Back in the days when we lived in London, in the days when I'd just been medically retired from teaching, in a time before Aran when it was simply me, Tom and Minky and Spook, Tom was working locally as a caretaker in a council owned, tenant managed tower block. One of his responsibilities was to empty the bins everyday, which collected all the refuse from the rubbish chutes located on each floor. A mucky job, but hey, someone had to do it.

He noticed that there seemed to be an animal living in the bin room. Not rats, the evidence said otherwise, but he couldn't work out what. More importantly, he couldn't work out how, as the bin rooms were always locked. Unless something snuck in when he briefly opened the doors, the only way into the bin room is down the chutes.

He started putting food down daily, which was promptly scoffed when Tom was out of sight, and slowly he started to catch glimpses of the animal trapped in the bin room. It was a cat, a black and white cat. Over a period of a week or so, Tom managed to gain this wee kitty's confidence to the point that it would come gingerly come out to greet Tom. And when the time was right, he took in one of our cat carriers and caught the wee kitty and bought him home.

The cat that Tom bought home was nervous and needy and wouldn't leave my side. Unfortunately he was also a tom, an unneutered one at that, and his arrival didn't go down very well with our ladies. Minky did try to be friendly but Spook hissed and howled at any of us who went within spitting distance of this little fella. It was clear he couldn't stay with us.

I phoned all the rescue centres and vets within a 10 mile radius, but nothing. Tom asked around at work and tried to hunt down the owner, but again, nothing. This wee chap was about a year old and had no collar or chip. And was most saddening is that we knew he'd likely been chucked down the rubbish chute and had been living off the scraps in the bin room for at least 2 weeks. The poor thing was traumatised, and Spook's behaviour wasn't helping.

Sheila agreed to take him in, and he's still with her now. Now, he's a confident lad with something of a swagger about him.
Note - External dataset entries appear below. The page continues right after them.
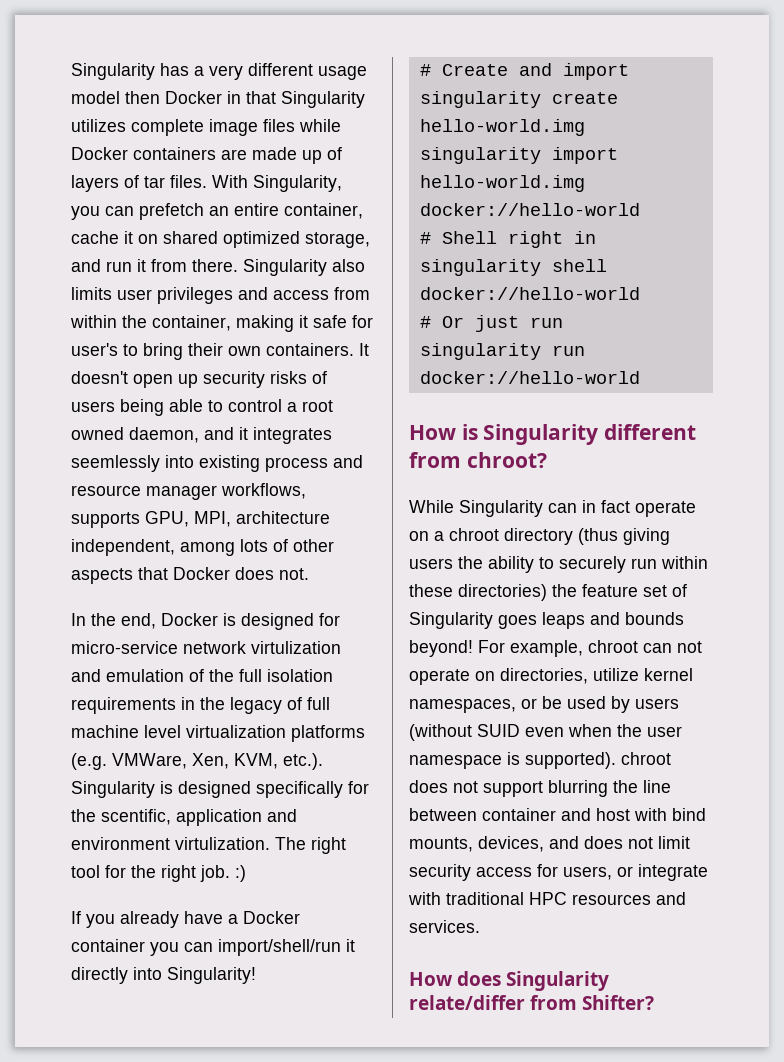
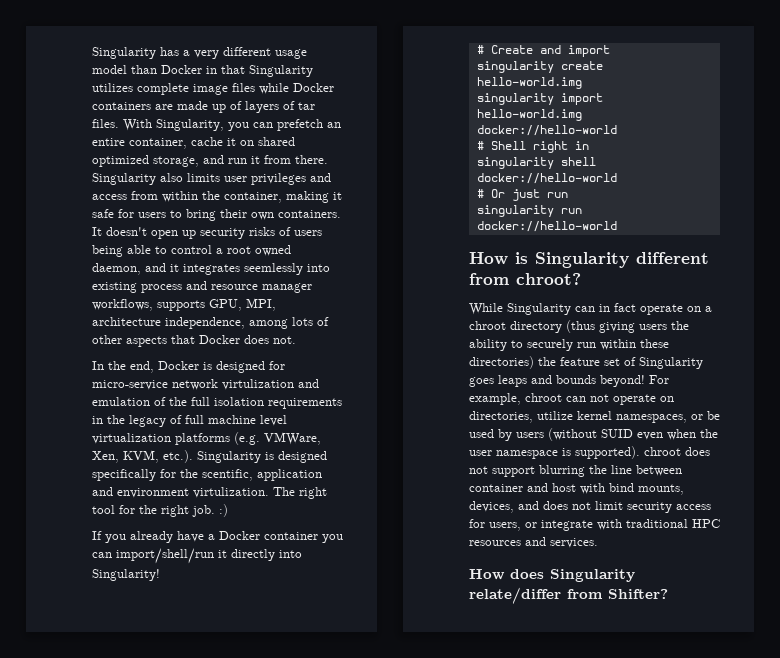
[125,91,160,104] then -> [131,65,157,74] than
[71,343,118,356] user's -> [138,212,166,218] users
[71,539,175,556] independent, -> [165,317,245,329] independence,

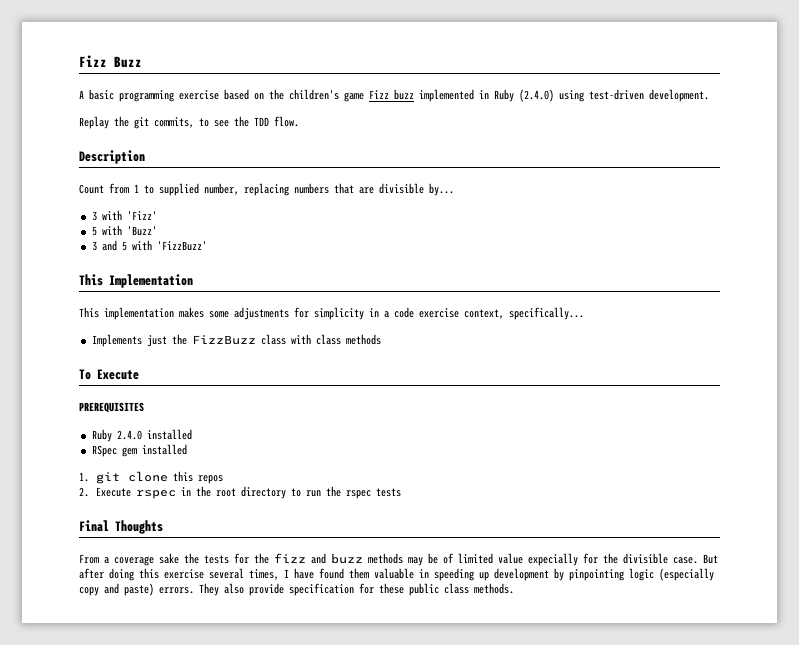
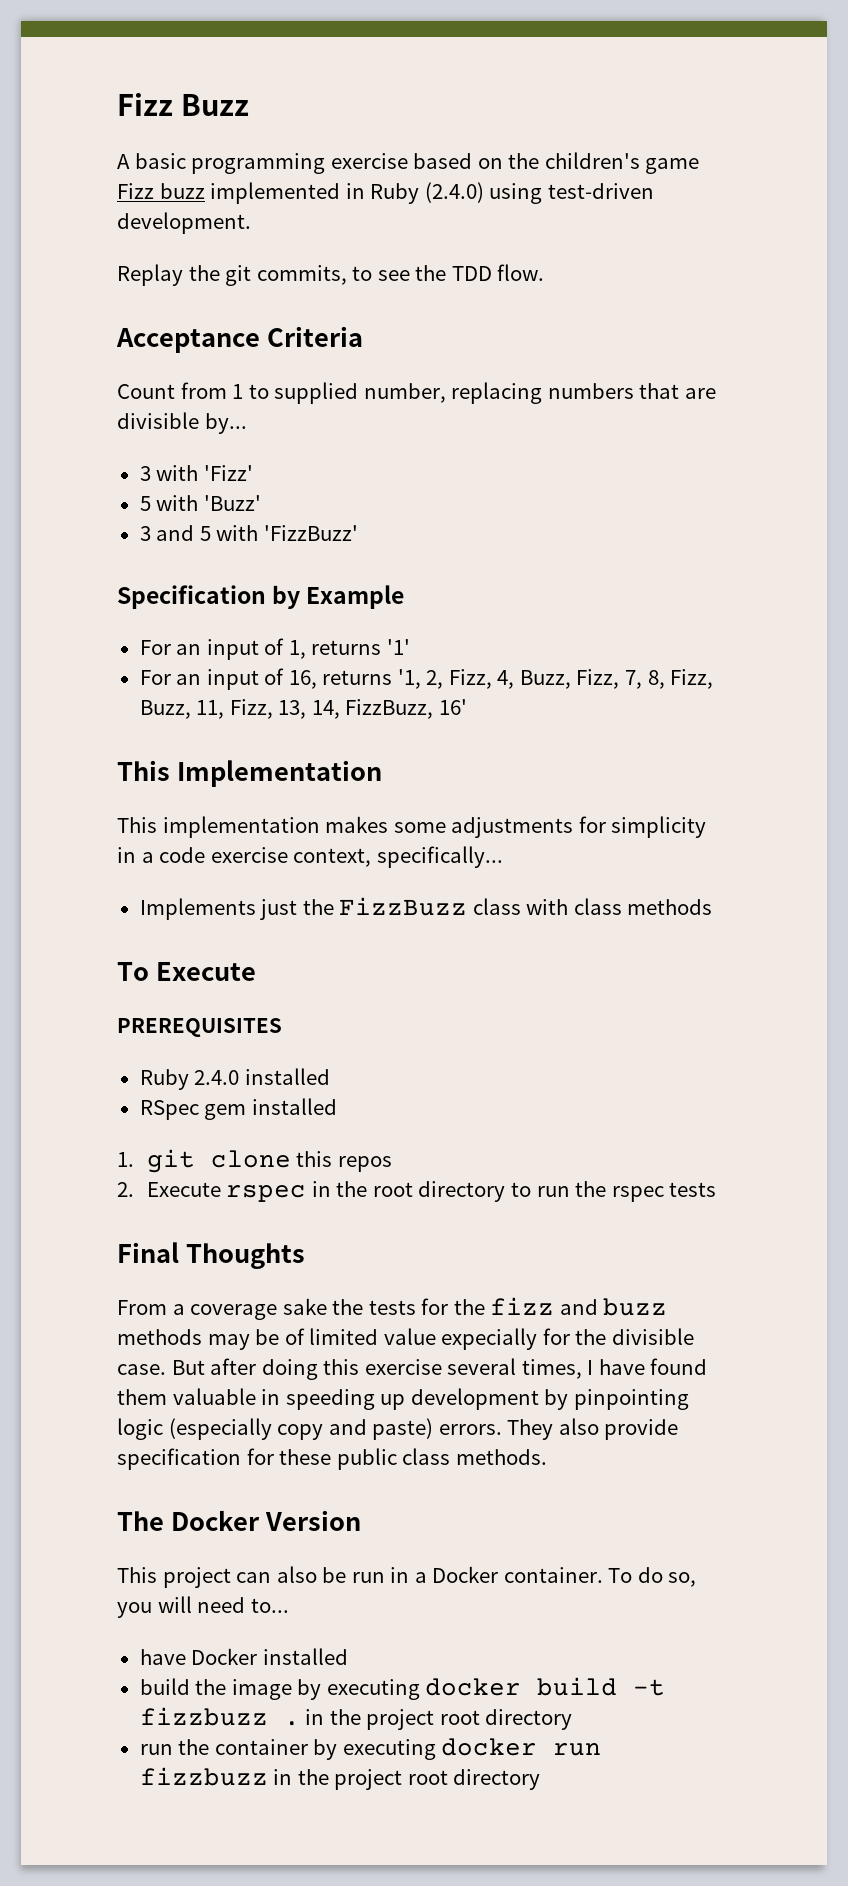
[79,150,145,164] Description -> [116,326,363,353] Acceptance Criteria
(207, 246) none -> [117,585,405,609] [139,638,410,660] [139,668,714,690] [139,699,467,719] // Specification by Example // For an input of 1, returns '1' // For an input of 16, returns '1, 2, Fizz, 4, Buzz, Fizz, 7, 8, Fizz, Buzz, 11, Fizz, 13, 14, FizzBuzz, 16'
(514, 588) none -> [117,1510,361,1531] [117,1566,697,1588] [117,1596,289,1618] [139,1648,348,1665] [139,1677,666,1700] [139,1707,573,1730] [139,1738,602,1760] [139,1767,541,1790] // The Docker Version // This project can also be run in a Docker container. To do so, you will need to... // have Docker installed // build the image by executing docker build -t fizzbuzz . in the project root directory // run the container by executing docker run fizzbuzz in the project root directory

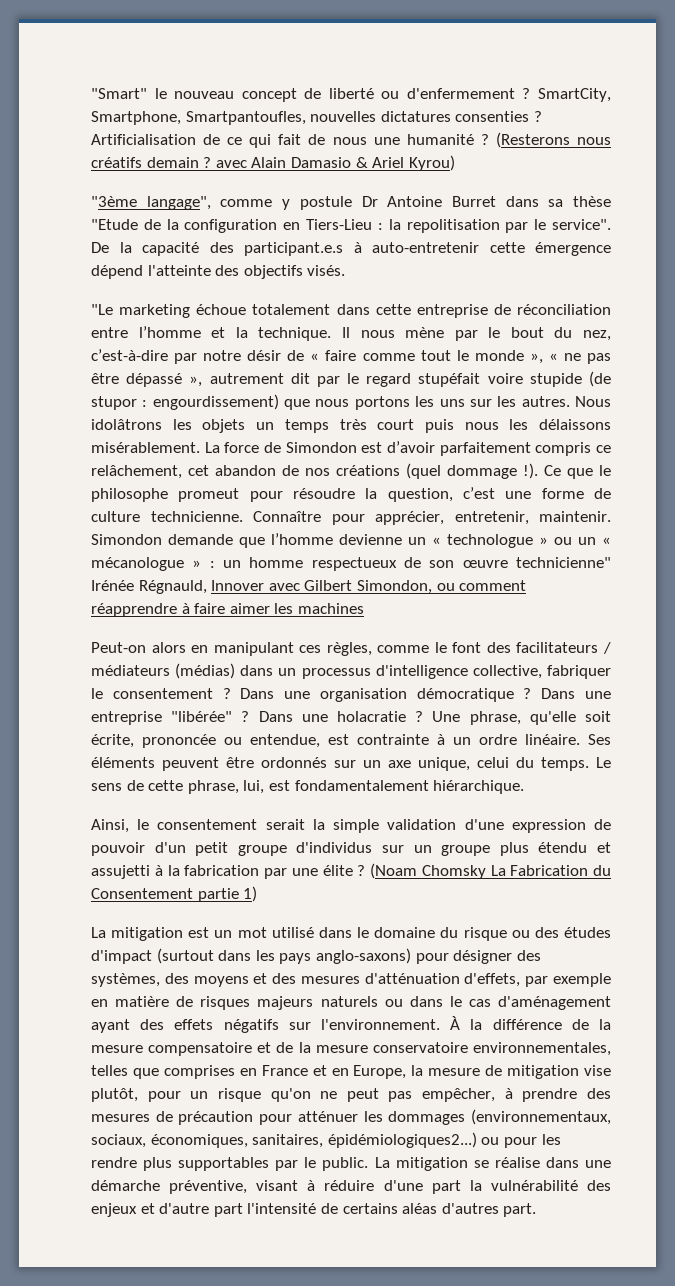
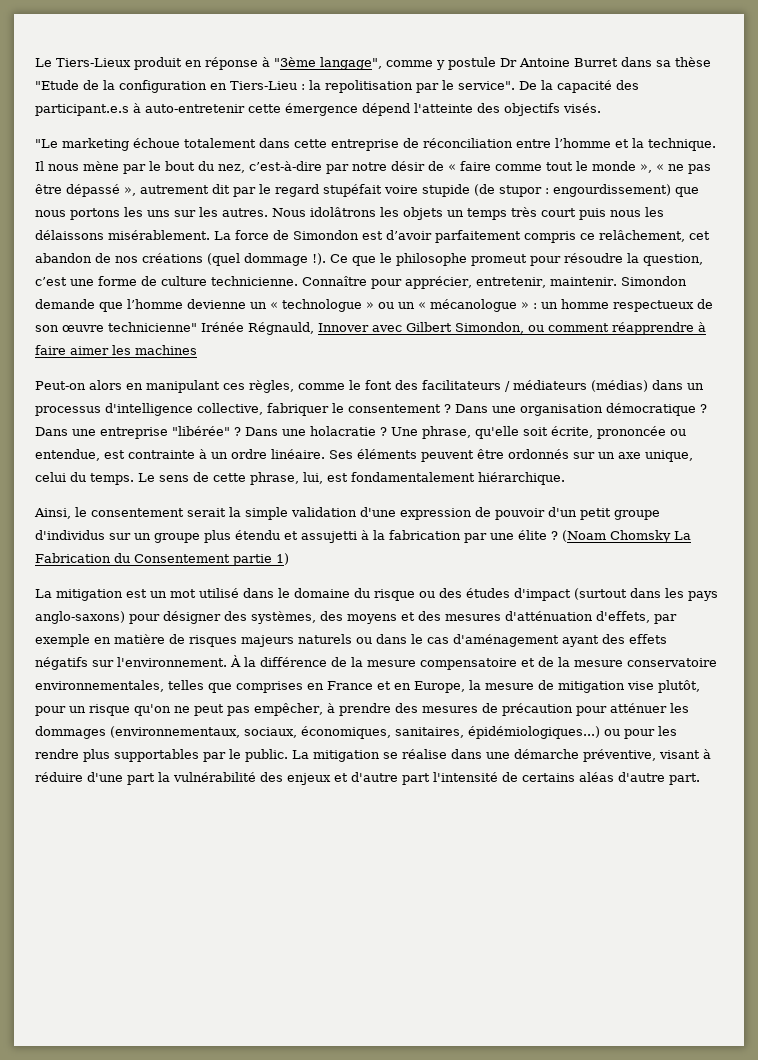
[91,88,611,102] [91,111,542,125] [91,132,611,148] [91,155,455,171] "Smart" le nouveau concept de liberté ou d'enfermement ? SmartCity, Smartphone, Smartpantoufles, nouvelles dictatures consenties ? Artificialisation de ce qui fait de nous une humanité ? (Resterons nous créatifs demain ? avec Alain Damasio & Ariel Kyrou) // -> [35,57,270,70] Le Tiers-Lieux produit en réponse à
[327,1132,477,1148] épidémiologiques2...) -> [468,726,600,739] épidémiologiques...)
[441,1203,499,1214] d'autres -> [618,772,665,782] d'autre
He's pretty friendly and there are signs in his personaility that hint at abuse when young, but mostly, he's doing alright. He's an independant fella, and I suppose it's possible that he wandered off and found his own way down that chute but that's unlikely, as those things have safety doors and latches. Either way, he's now a content and loved cat.

Update @8pm:
We've spoken again to the vet this evening, and he's not prepared to put Kitty to sleep, at least not yet. We've said to him we're not able to take on the responsibility and that this kitty needs too much care, and really, it's not fair on her; it's no way for a cat to live. He understands and agrees but wants her to have a chance. But honestly, I don't think he's being fair on her - he said himself he doesn't think a charity would take her because her needs are too great.

He did say he would try to find the previous owner, and from this point of view I think I understand his reasoning - if kitty did escape, rather than being abandoned, the owner might be very upset to find out their kitty had been put to sleep without their knowing, I know I'd be beyond rage. But nobody really believes she wandered off by herself. And so tracking down the previous owner to give back the kitty might not be such a good idea...

Poor kitty. Life's still not being fair to her.